• Activity: Lines with the word "Scala" in them are the ones to copy from the records.
***
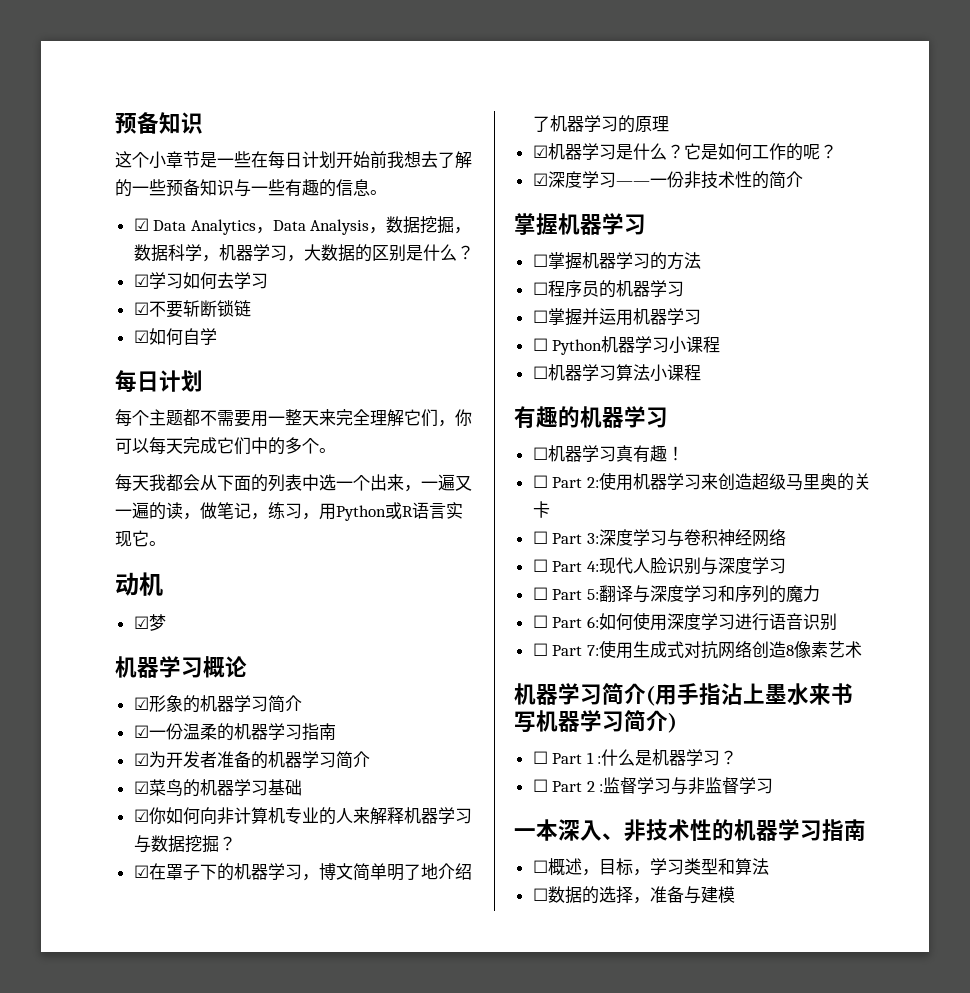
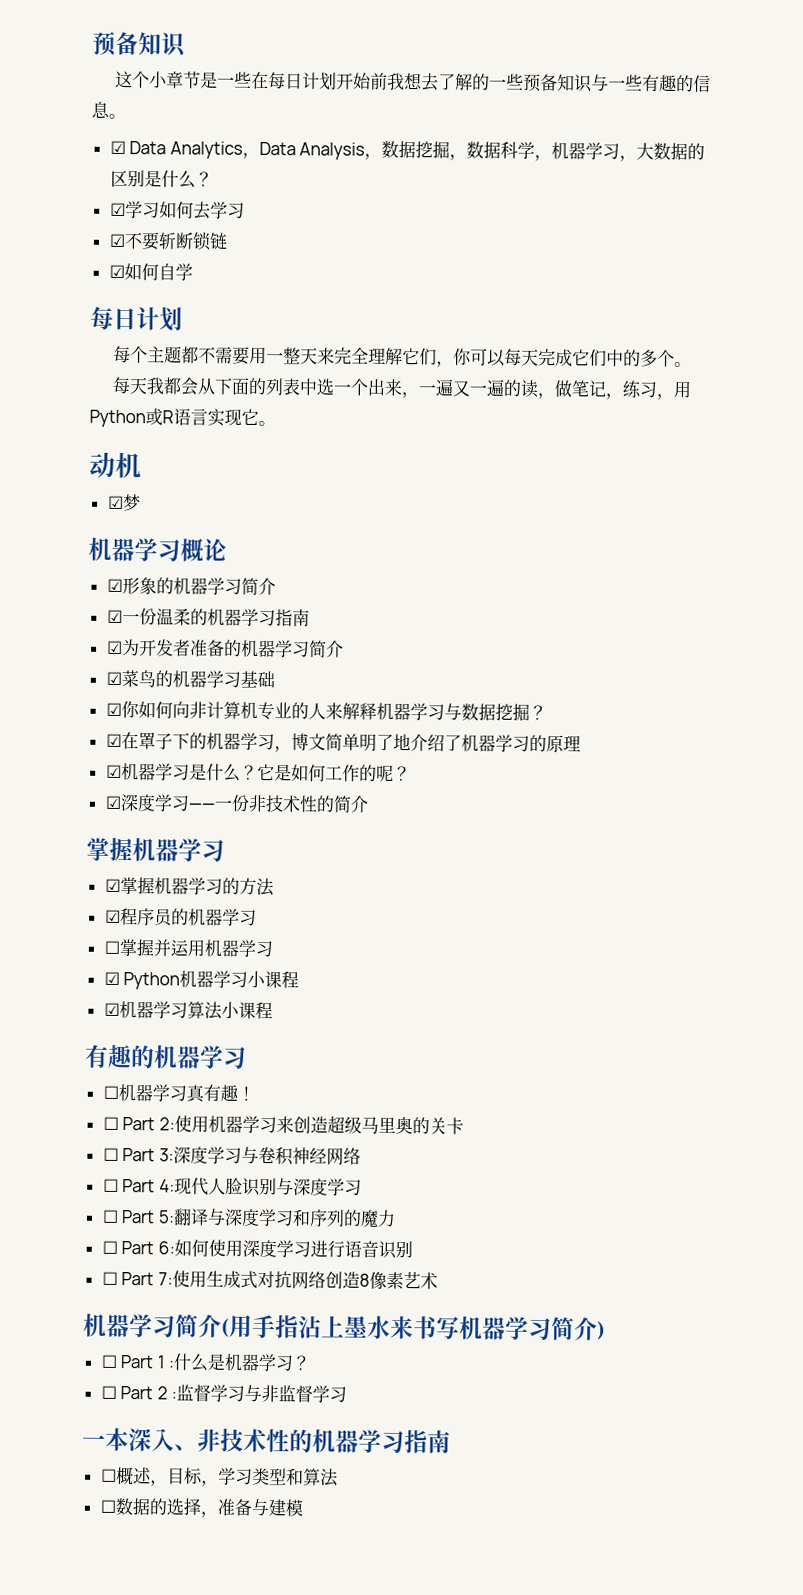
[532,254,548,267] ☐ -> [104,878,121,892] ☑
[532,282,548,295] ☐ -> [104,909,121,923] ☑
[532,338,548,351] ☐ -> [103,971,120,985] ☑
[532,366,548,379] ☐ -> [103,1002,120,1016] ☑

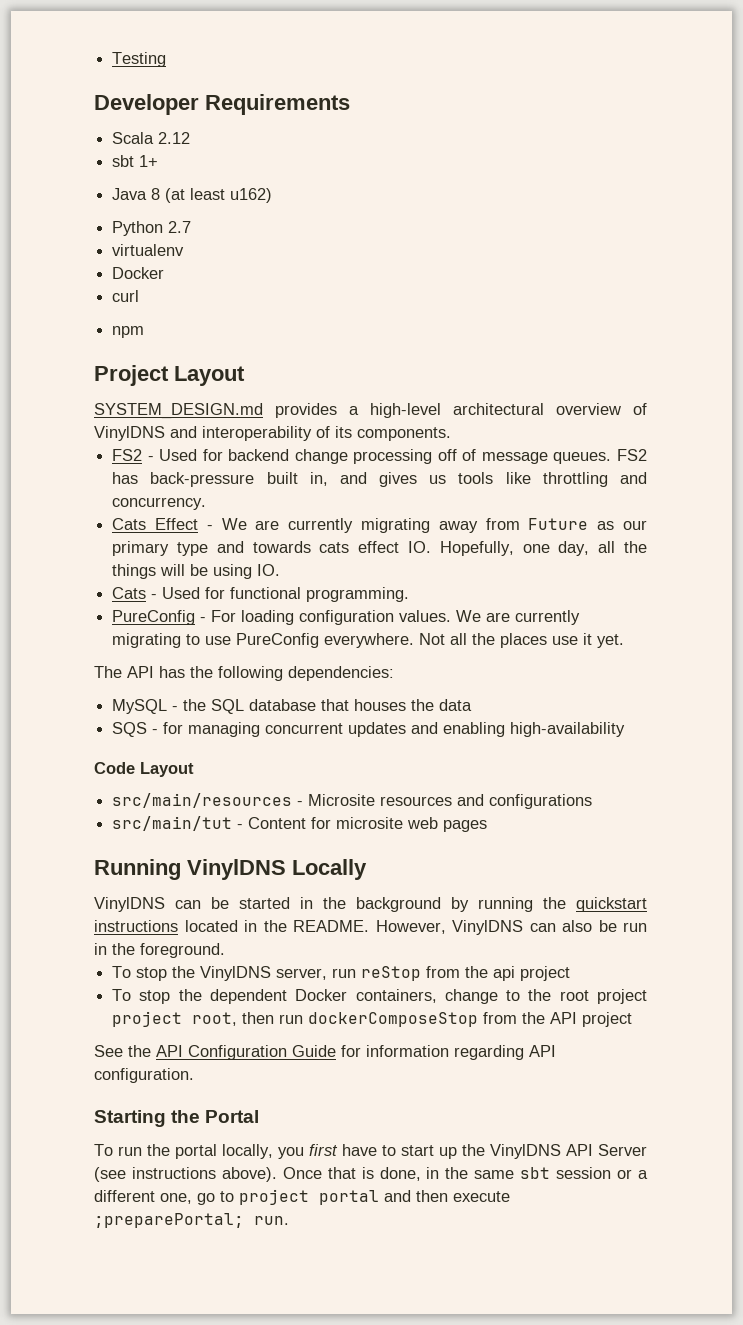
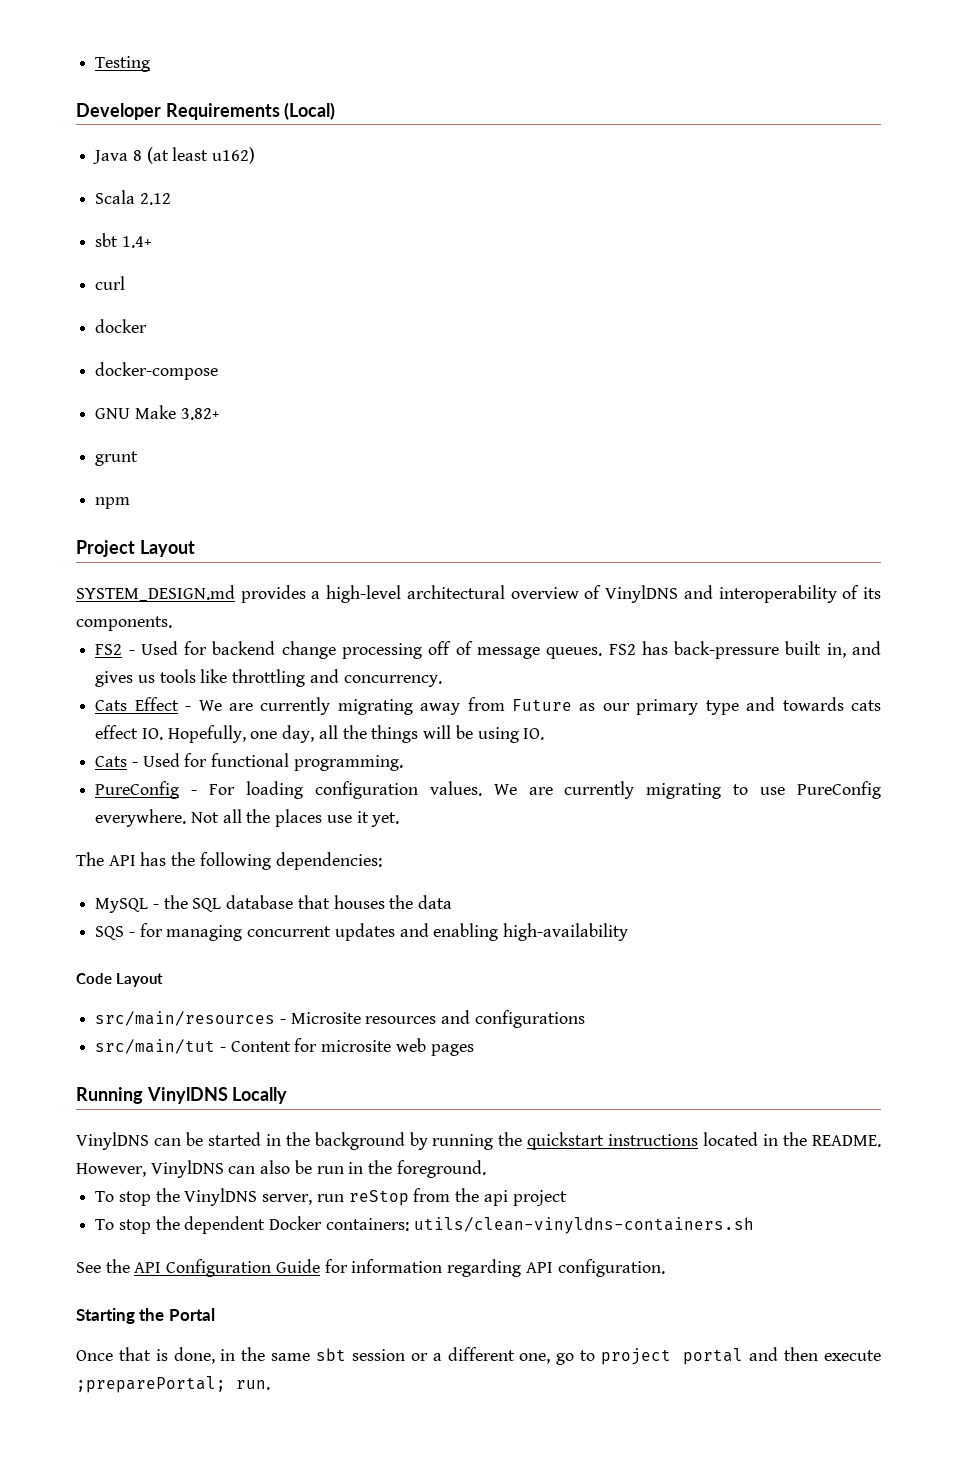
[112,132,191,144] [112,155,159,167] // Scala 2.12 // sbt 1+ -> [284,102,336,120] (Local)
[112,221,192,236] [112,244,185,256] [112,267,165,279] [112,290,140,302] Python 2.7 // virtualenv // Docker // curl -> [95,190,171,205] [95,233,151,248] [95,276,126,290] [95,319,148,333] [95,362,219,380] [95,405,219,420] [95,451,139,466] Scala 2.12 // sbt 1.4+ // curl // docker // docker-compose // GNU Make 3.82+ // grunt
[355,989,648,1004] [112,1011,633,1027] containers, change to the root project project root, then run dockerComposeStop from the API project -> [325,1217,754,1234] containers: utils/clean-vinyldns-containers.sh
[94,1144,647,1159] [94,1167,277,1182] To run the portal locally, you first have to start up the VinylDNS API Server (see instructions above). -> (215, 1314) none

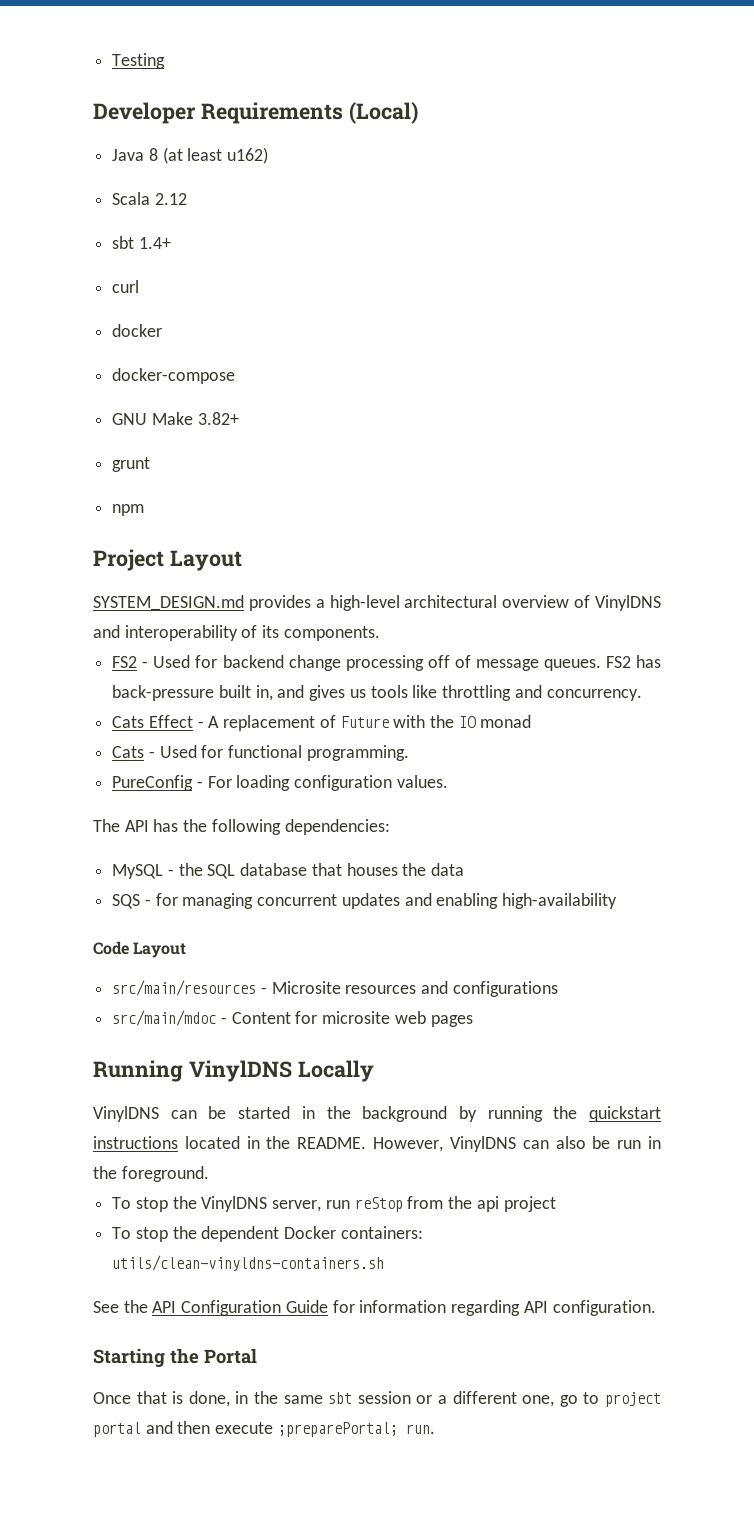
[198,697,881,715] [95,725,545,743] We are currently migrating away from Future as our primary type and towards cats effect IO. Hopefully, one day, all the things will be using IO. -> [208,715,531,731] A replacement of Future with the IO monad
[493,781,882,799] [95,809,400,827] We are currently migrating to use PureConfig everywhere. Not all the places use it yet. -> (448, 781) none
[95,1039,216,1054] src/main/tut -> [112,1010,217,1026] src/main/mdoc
***
• Response for this exercise:
[112,132,191,144] [112,155,159,167] // Scala 2.12 // sbt 1+ -> [284,102,336,120] (Local)
[112,221,192,236] [112,244,185,256] [112,267,165,279] [112,290,140,302] Python 2.7 // virtualenv // Docker // curl -> [95,190,171,205] [95,233,151,248] [95,276,126,290] [95,319,148,333] [95,362,219,380] [95,405,219,420] [95,451,139,466] Scala 2.12 // sbt 1.4+ // curl // docker // docker-compose // GNU Make 3.82+ // grunt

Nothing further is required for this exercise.